Il faut préciser qu’à la date du 15 février 2013, ce sont 6,8 millions de personnes qui avaient leurs photos dans la base de données du RAVEC sur la base duquel, la carte NINA sera conçue. Et il restait celles de 350.000 autres personnes. Bref, ce sont presque 7 millions de maliens auxquels, l’ont doit individuellement remettre les cartes dans un délai minimum de 3 mois. Et ne parlons pas des éventuelles corrections consécutives aux réclamations et omissions. Aussi, ces cartes dites biométriques donc fiables, laissent cependant apparaître des failles: le bureau de vote du détenteur n’y est pas identifié; le support juridique, qui est un élément indispensable est faible (nationalité, identification et l’adresse des parents)… Toutes choses susceptibles de constituer des marges d’erreurs à corriger éventuellement. Et un diplomate accrédité à Bamako de commenter :
« Nul n’ignorant la situation actuelle dans le Sahel, l’on se demande alors comment le gouvernement parviendra, dans un délai aussi court, à concevoir, corriger et remettre individuellement lesdites cartes à leurs titulaires. Les distribuer par personnes interposées (chefs de famille, de quartiers, de fraction, etc.) ne sera pas sans risque de détournement, de trafic et à l’origine d’éventuelles fraudes lors des scrutins Sans compter que plus de 800.000 Maliens sont aujourd’hui réfugiés dans les pays voisins (Burkina, Niger, Mauritanie, Algérie…). Il est question de les retrouver et de leur remettre physiquement leur document à titre individuel « . Par rapport à toutes ces difficultés, nombreux sont les acteurs et partenaires qui commencent à émettre des réserves sur le respect des délais de juillet 2013. Lors de la récente réunion du Groupe de contact et de suivi sur la crise malienne à Bamako, le ministre des Affaires étrangères du Niger, Mohamed Bazoum, après l’annonce de la date de juillet 2013, par le président intérimaire du Mali, a tout simplement laissé paraître un certain doute : « Aujourd’hui, il y a eu une certaine substance dans l’information, relativement aux élections, qui nous a été donnée, pas plus. Mais évidemment, entre les exposés que l’on peut faire et la situation réelle, il se peut qu’il y ait un décalage. »

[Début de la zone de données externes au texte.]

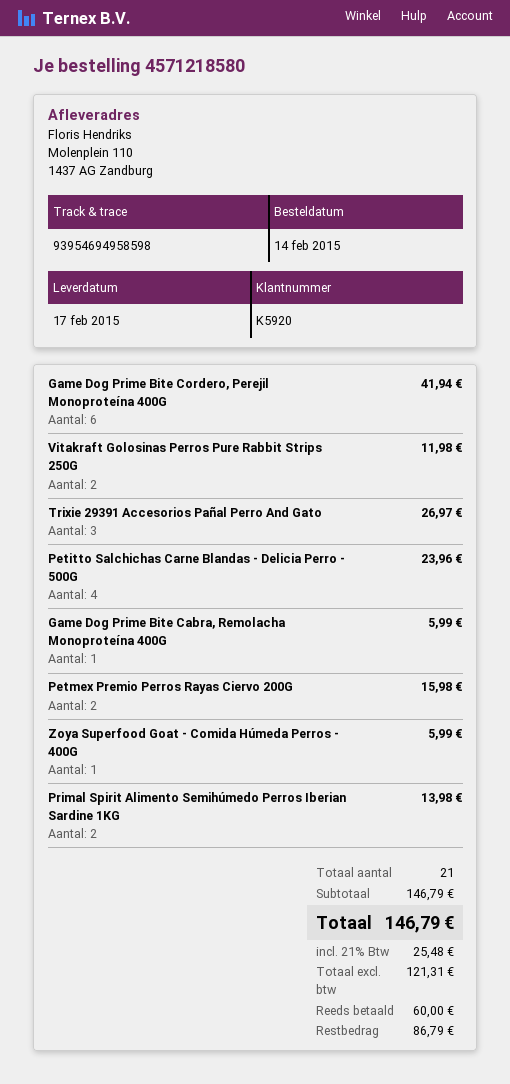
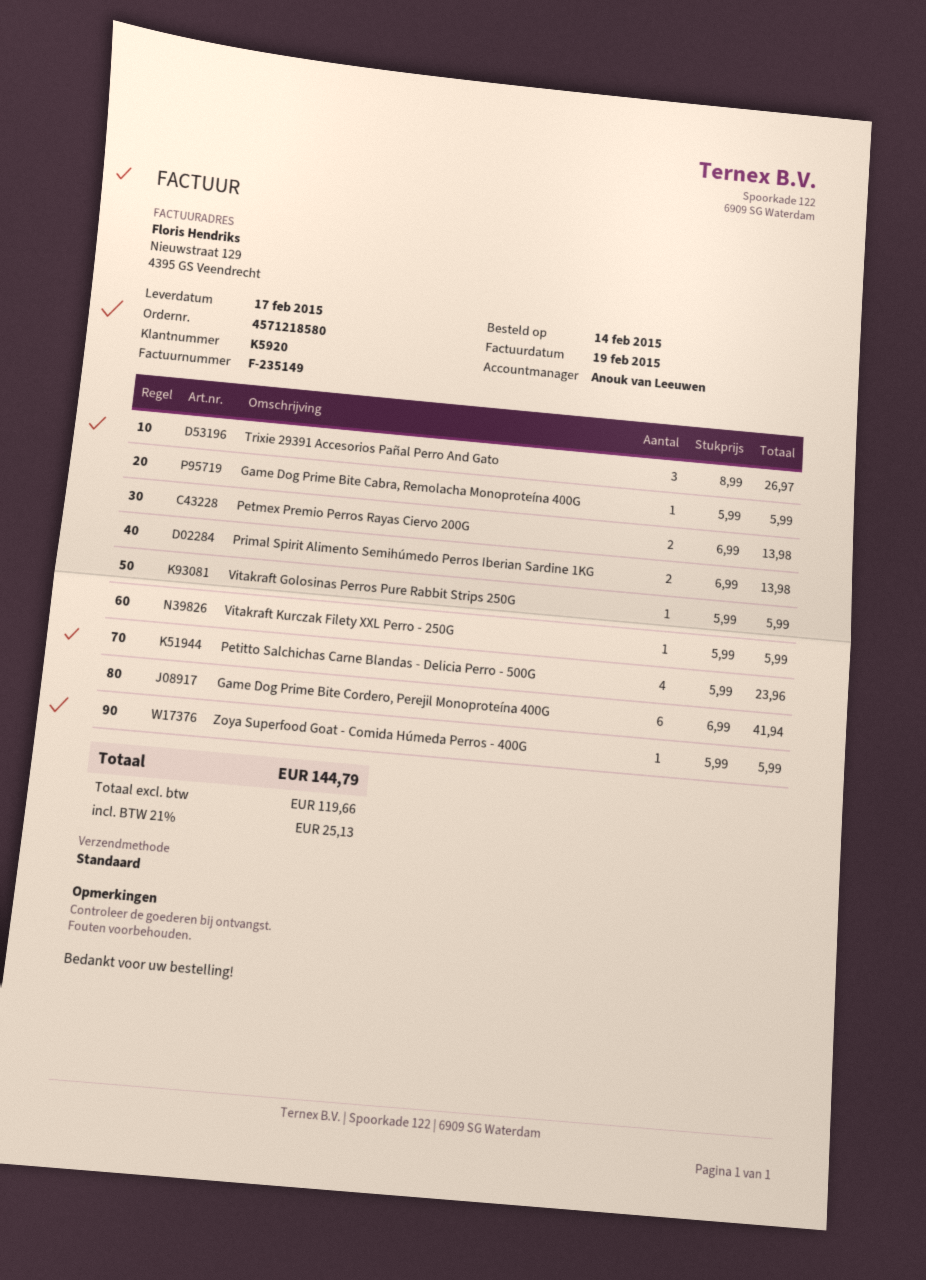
Vitakraft Golosinas Perros Pure Rabbit Strips 250G: 2 for 11.98 -> 1 for 5.99
Petmex Premio Perros Rayas Ciervo 200G: 2 for 15.98 -> 2 for 13.98
Vitakraft Kurczak Filety XXL Perro - 250G: none -> 1 for 5.99
net: 121.31 -> 119.66
tax: 21% = 25.48 -> 21% = 25.13
total: 146.79 -> 144.79

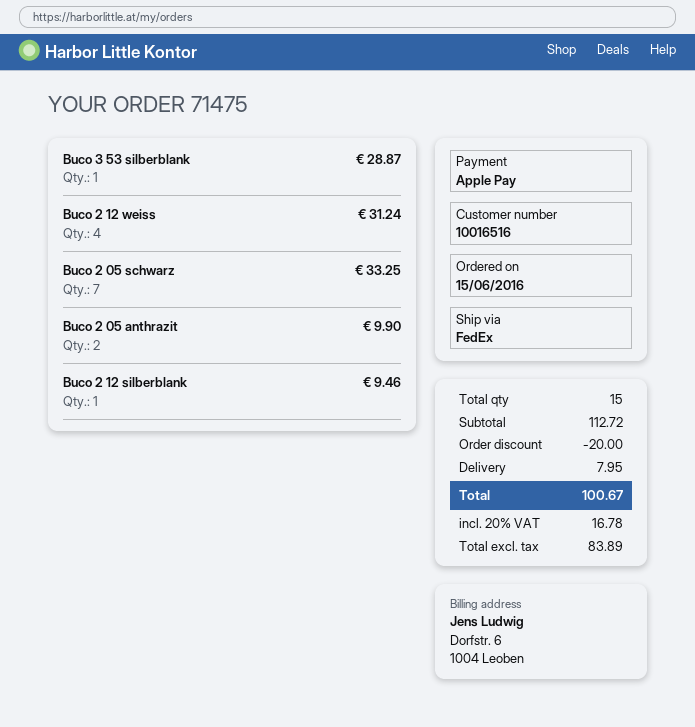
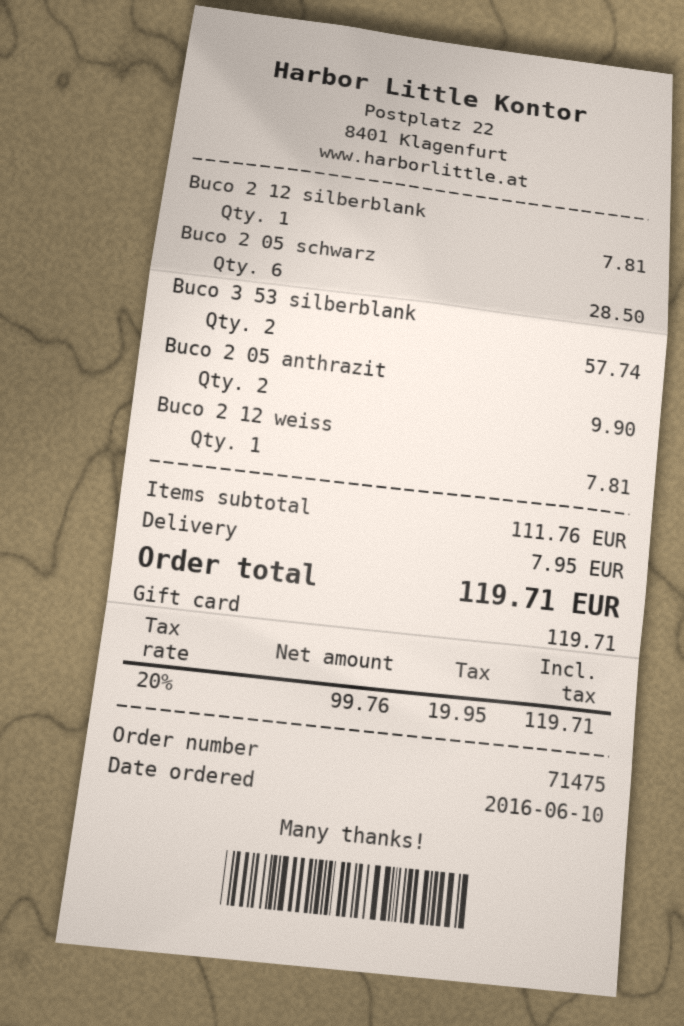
order date: 2016-06-15 -> 2016-06-10
payment method: Apple Pay -> gift card
Buco 3 53 silberblank: 1 for 28.87 -> 2 for 57.74
Buco 2 12 weiss: 4 for 31.24 -> 1 for 7.81
Buco 2 05 schwarz: 7 for 33.25 -> 6 for 28.50
Buco 2 12 silberblank: 1 for 9.46 -> 1 for 7.81
subtotal: 112.72 -> 111.76
discount: 20.00 -> none
net: 83.89 -> 99.76
tax: 20% = 16.78 -> 20% = 19.95
total: 100.67 -> 119.71

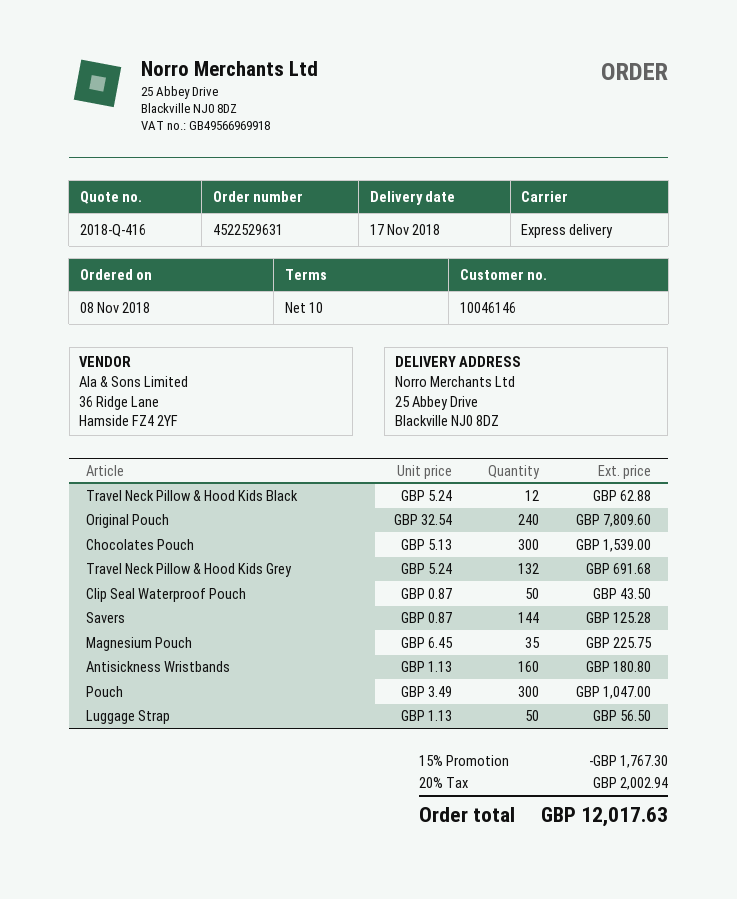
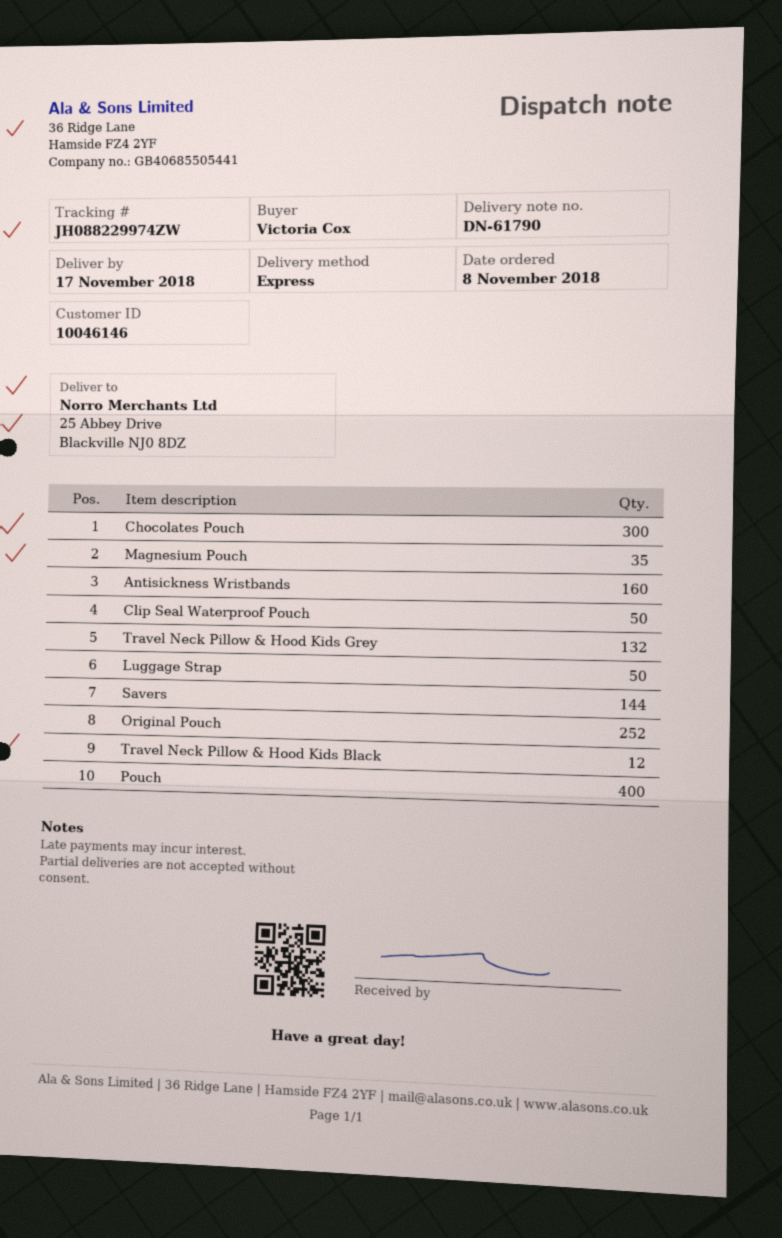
Original Pouch: 240 -> 252
Pouch: 300 -> 400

Pour sa part, le premier ministre Django Cissoko, déclarait, le 25 mars 2013, à l’occasion de la première réunion du comité de suivi de la mise en œuvre de la feuille de route pour la transition, que « le Gouvernement est déterminé à organiser ces élections à la période (juillet 2013)… Toutefois, je crois ne contrarier personne ici en disant que la libération totale des zones occupées et leur sécurisation, dans un délai très court, ainsi que la mobilisation à temps des ressources financières nécessaires à la tenue de ces élections restent des défis majeurs à relever… ».
Pour sa part, le président de l’Assemblée Nationale, Younoussi Touré, dans son discours d’ouverture de la session parlementaire du mois d’avril, a laissé entendre qu’il ne peut pas y avoir d’élection si tout le territoire n’est pas concerné. « L’organisation des prochaines élections ne peut être un facteur de paix et de stabilité que si celles-ci concernent l’ensemble du territoire national et qu’il n’y ait pas un seul pan de notre territoire aux mains des assaillants ».
Comme on le voit, le désaccord entre la CENI et le Gouvernement sur le respect des dates précédemment fixées n’est en fait qu’une manière de penser tout haut ce que plusieurs acteurs pensent tout bas depuis un certain temps. On n’attend plus que le ministre Moussa Sinko Coulibaly pour s’expliquer sur le sujet.